Chciałem się z wami podzielić swoją historią. To jest tak piękne że sam nie mogę uwierzyć w swoje szczęście

Pod koniec pierwszej klasy liceum zacząłem pisać z pewną dziewczyną. Byłem zaskoczony tym jak łatwo i lekko się z nią pisze. Nie rozmawialiśmy codziennie, ale dosyć regularnie. Bardzo ją polubiłem, mogłem z nią porozmawiać o wszystkim. Wraz z początkiem drugiej klasy mieliśmy dobry kontakt, czasem nawet chodziłem z nią, z kolegą i (niestety) jej chłopakiem na obiad do pobliskiej restauracji.

Pisaliśmy ze sobą codziennie, często do późnej pory. Nie było w naszych rozmowach żadnego podtekstu, to była czysta przyjaźń. Jednak nie dało się nie zauważyć tego jaką jest wspaniałą osobą, pełna radości, optymizmu. Jak nikt inny potrafiła sprawić iż wszystkie złe myśli szły w zapomnienie jednym swym słowem. I wszystko tak trwało aż do sylwestra...Zrobiłem wtedy coś cholernie żenującego, coś za co każdy powinien być na mnie zły. Ale nie ona. Ona mnie pocieszała, współczuła.

Nie powiedziała ani jednego złego słowa. Po prostu się o mnie martwiła. I wtedy przejrzałem na oczy. Cały ten czas pisałem z kobietą swojego życia. Zakochałem się. Nie widziałem świata poza nią. Powitania i pożegnania, przytulanie się do niej były nie do opisania dla mnie. Pragnąłem zrobić wszystko by wywołać ten piękny uśmiech na jej twarzy. Starałem się tego nie pokazywać bo nie chciałem stracić je przyjaźni. Mimo wszystko miała jednak chłopaka. I tak sytuacja się miała aż do końca kwietnia. W międzyczasie zerwała ze swoim chłopakiem. Nasz wspólny znajomy postanowił zorganizować ognisko. I ja i ona byliśmy zaproszeni. Wiadomo jak to na takich ogniskach bywa, oboje wypiliśmy trochę alkoholu. W pewnym momencie siedzieliśmy przytuleni na ziemi.

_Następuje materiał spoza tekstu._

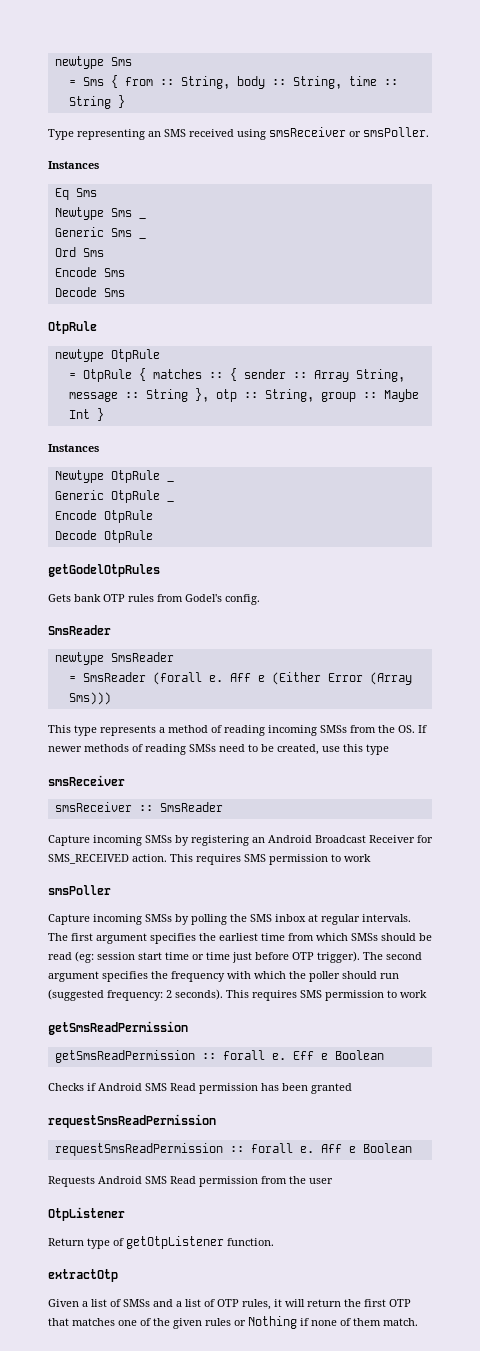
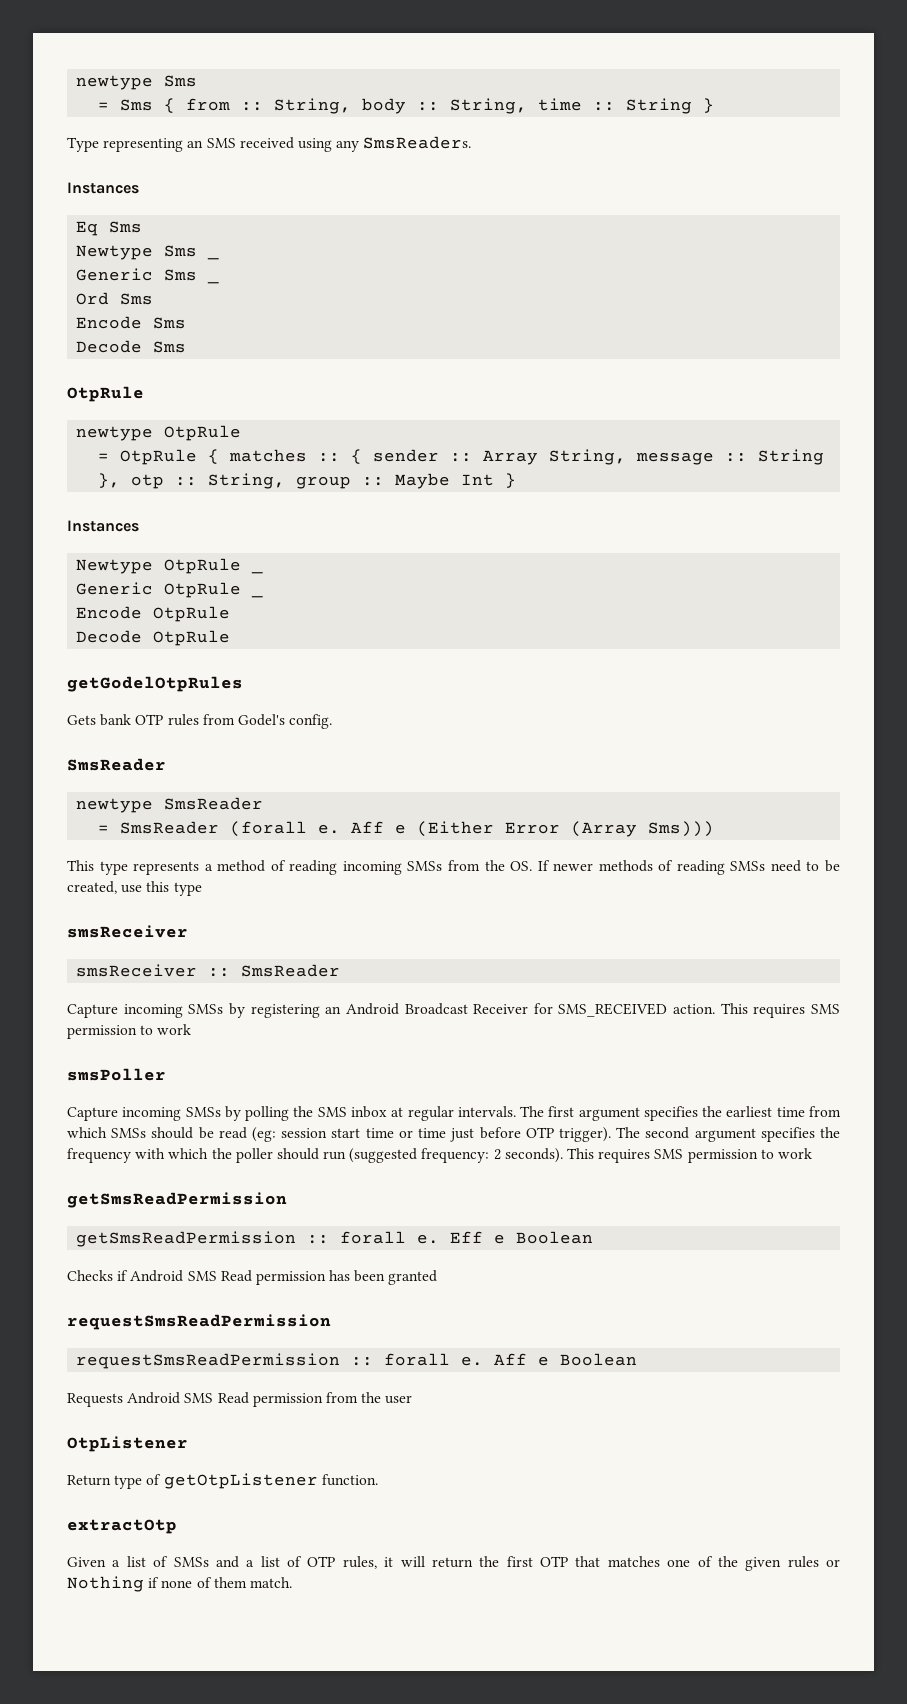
- Type representing an SMS received using smsReceiver or smsPoller.
+ Type representing an SMS received using any SmsReaders.

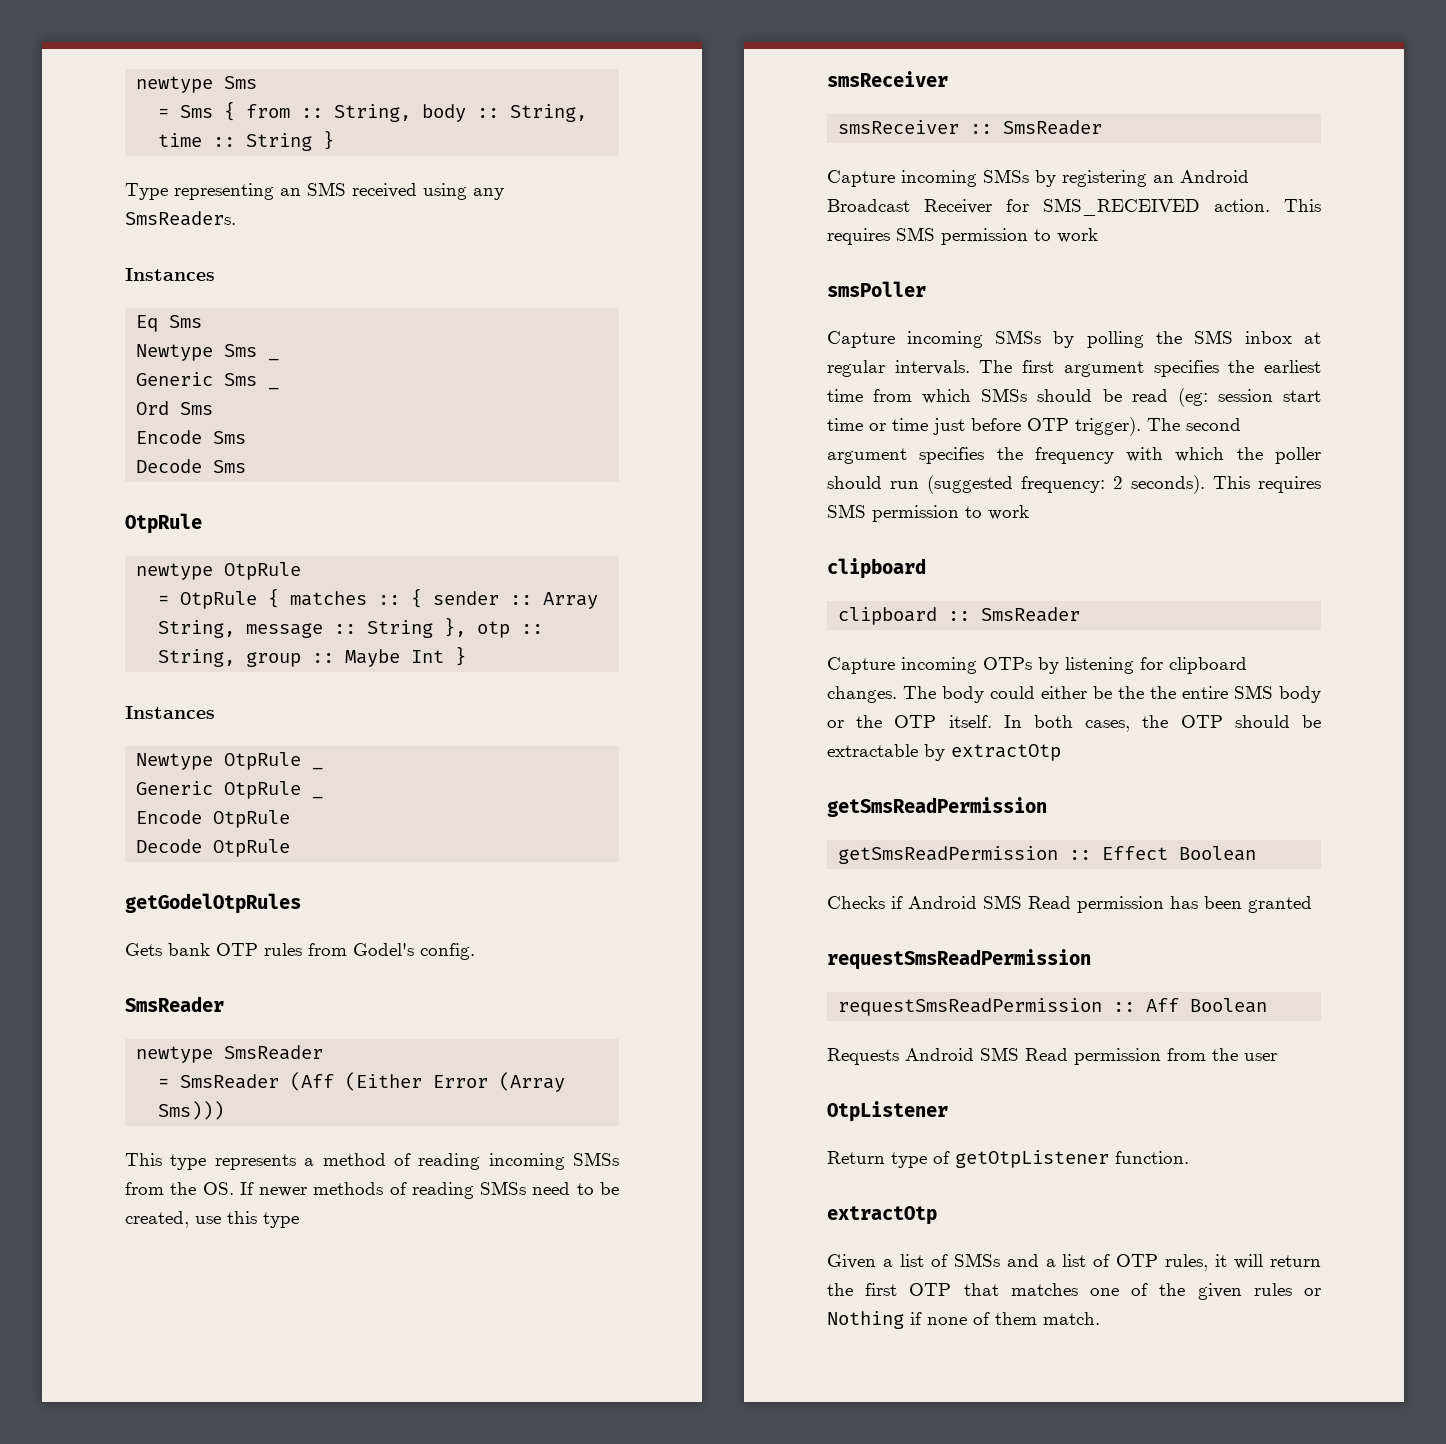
- = SmsReader (forall e. Aff e (Either Error (Array Sms)))
+ = SmsReader (Aff (Either Error (Array Sms)))
  The second argument specifies the frequency with which the poller should run (suggested frequency: 2 seconds). This requires SMS permission to work
+ clipboard
+ clipboard :: SmsReader
+ Capture incoming OTPs by listening for clipboard changes. The body could either be the the entire SMS body or the OTP itself. In both cases, the OTP should be extractable by extractOtp
- getSmsReadPermission :: forall e. Eff e Boolean
+ getSmsReadPermission :: Effect Boolean
- requestSmsReadPermission :: forall e. Aff e Boolean
+ requestSmsReadPermission :: Aff Boolean

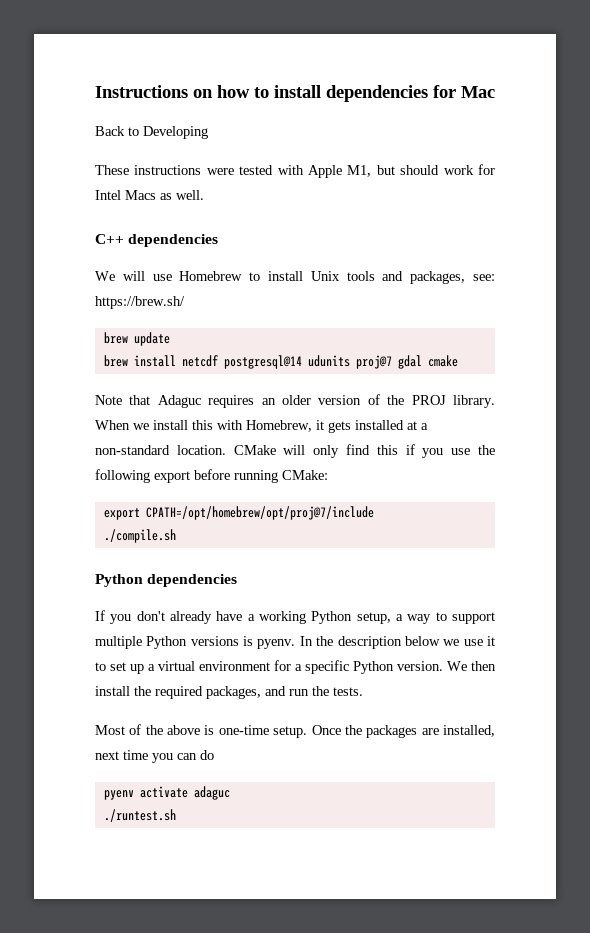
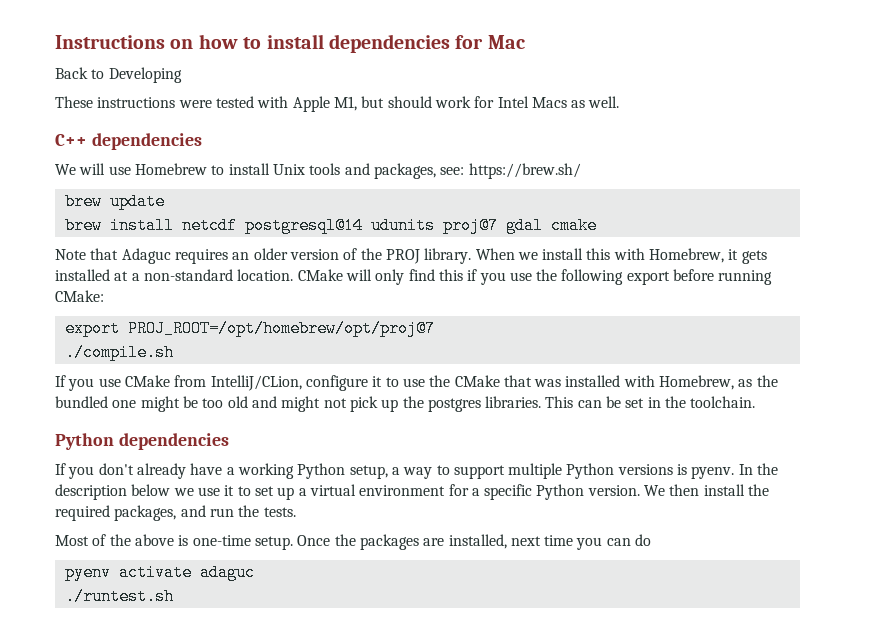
- export CPATH=/opt/homebrew/opt/proj@7/include
+ export PROJ_ROOT=/opt/homebrew/opt/proj@7
+ If you use CMake from IntelliJ/CLion, configure it to use the CMake that was installed with Homebrew, as the bundled one might be too old and might not pick up the postgres libraries. This can be set in the toolchain.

Ktoś z obecnych tam ludzi spytał mnie czy moja droga K mi się podoba. Nie wiedziałem wtedy co odpowiedzieć, to jednak nie była nikogo sprawa, tylko moja i tej, którą kochałem. Byłem wtedy jednak pijany i co jakiś czas mówiłem K iż komuś coś takiego przyszło do głowy (Potem dowiedziałem się iż zaczęła coś podejrzewać). Dzień po ognisku postanowiliśmy iż pójdziemy gdzieś sami, wypić coś i po prostu pogadać ze sobą.

Spotkanie przebiegło wręcz idealnie. Cały czas leżeliśmy przytuleni do siebie, zapomnieliśmy o wszystkim, byliśmy zajęci tylko sobą. 2 dni później zdecydowaliśmy się pójść raz jeszcze w to samo miejsce. Tym razem wszystko przeszło moje najśmielsze oczekiwania. Pocałowaliśmy się. Pamiętam to wszystko w najdrobniejszych szczegółach. Nie zapomnę tego do końca swojego życia.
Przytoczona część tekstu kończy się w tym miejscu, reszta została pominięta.